Мужчина-собеседник рядом с ним, несмотря на одолевавшее его любопытство, не спешил нарушать тишину.
— Глупо разбирать ошибки полета. Нужно просто заново взлететь, — снова повторил человек и мужчина рядом с ним увидел, как из его глаз потекли слезы, а на лице отразилась мука.
— Это он так говорил? — Мужчина не выдержал.
— Да, — Человек шепотом ответил, после чего скупо кивнул. — Он всегда так говорил. И мы последуем этому совету. Век Витторио прошел. Но Диттрич пока не готов править.
— Из-за болезни?
— Иногда я жалею, что ты узнал от меня так много.
— В ином случае, я не согласился бы тебе помочь.
— Ты ошибаешься. Мы не партнеры, — Человек повернулся к мужчине лицом. Слезы все еще текли по его лицу, но взгляд был собранным жестким и сфокусированным. — У нас есть сделка. И моя часть выполнена. Твоя дочь сейчас с тобой...
— Она в коме. В больнице. Жена и сын еще ничего не знают.
— Она поправится, — уверенно заключил человек.
— А что будет с Лилит? — Мужчина не смог не задать этот вопрос. Несмотря на то, что он с честью выполнил свою роль в жизни девочки, беспокойство за ее дальнейшую судьбу одолевало его теперь.
— Она теперь среди мар.
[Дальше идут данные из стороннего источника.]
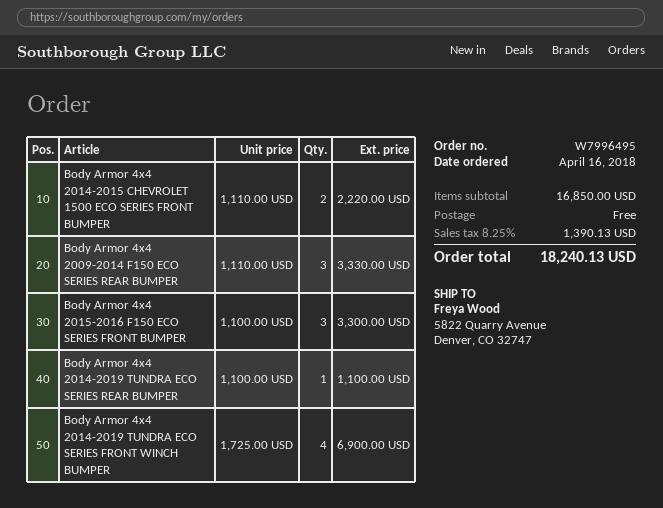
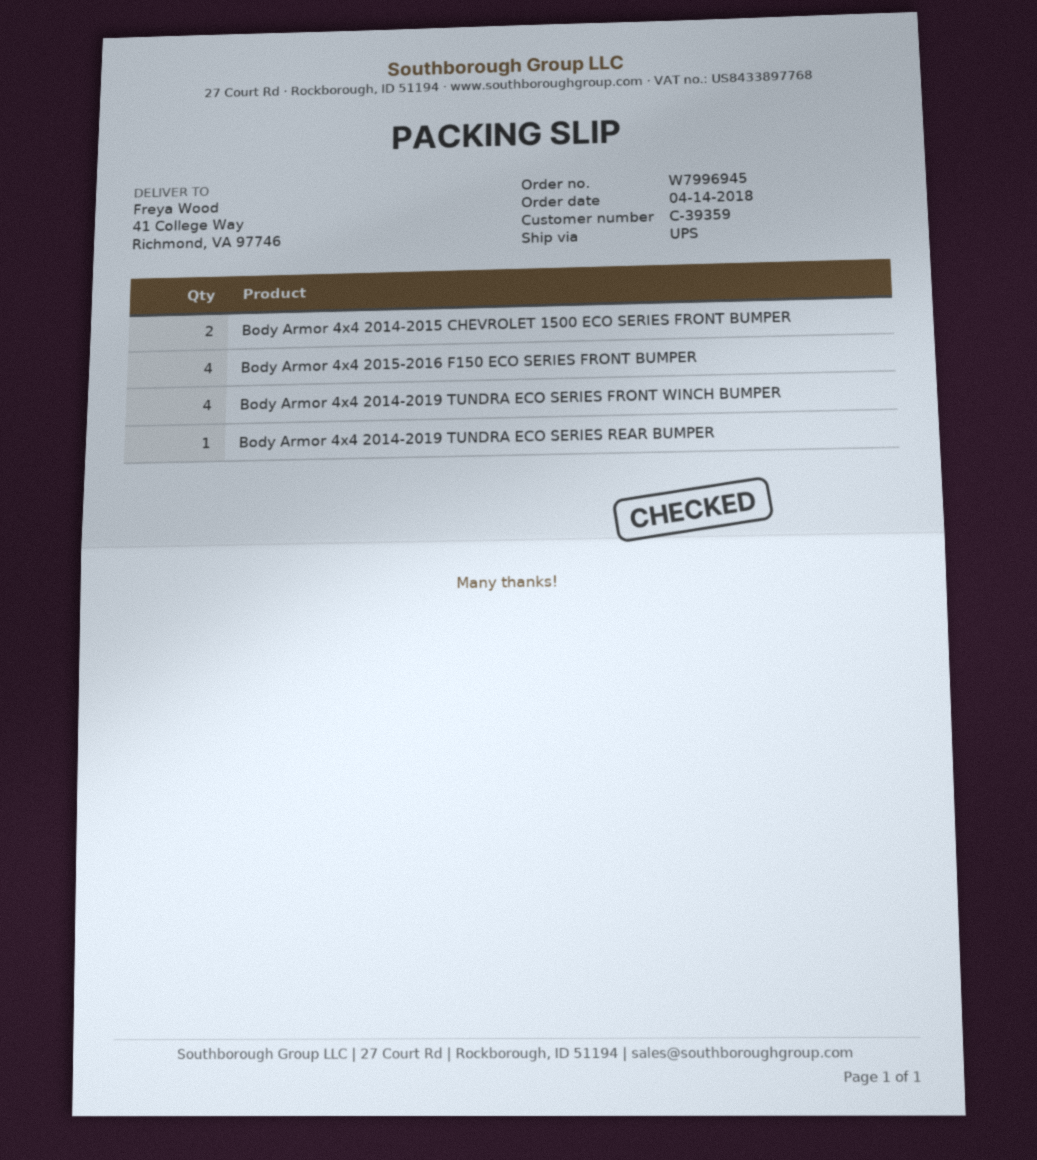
order number: W7996495 -> W7996945
order date: 2018-04-16 -> 2018-04-14
ship to: 5822 Quarry Avenue, Denver, CO 32747 -> 41 College Way, Richmond, VA 97746
Body Armor 4x4 2009-2014 F150 ECO SERIES REAR BUMPER: 3 -> none
Body Armor 4x4 2015-2016 F150 ECO SERIES FRONT BUMPER: 3 -> 4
Она представлена, пусть и неофициально обществу, как мисс Витторио. Если будет сидеть тише воды и ниже травы и выполнять ровно то, что я велю — останется жива. Хотя... откровенность за откровенность... До тридцати девчонка не доживет. А если залетит еще раньше...
Человек не закончил свою фразу. Впрочем мужчина рядом итак все понял. И осунулся. На его плечи вдруг свалилась вся тяжесть решения, которое он двадцать четыре года назад принял, встретившись в парке со странным незнакомцем.
Человек заметил состояние своего собеседника. Но, никак не прокомментировав, встал со скамейки и, бросив напоследок: "Уезжай домой и жди моих указаний!", покинул разваливающуюся скамейку на берегу Финского залива.
Мужчина остался один. Подняв голову вверх, он посмотрел на взошедшее солнце и, приветствуя новый день, пожелал, чтобы все было хорошо. У маленькой девочки с травяными глазами и золотистыми волосами. Которую он двадцать четыре года назад пообещал воспитать как родную дочь.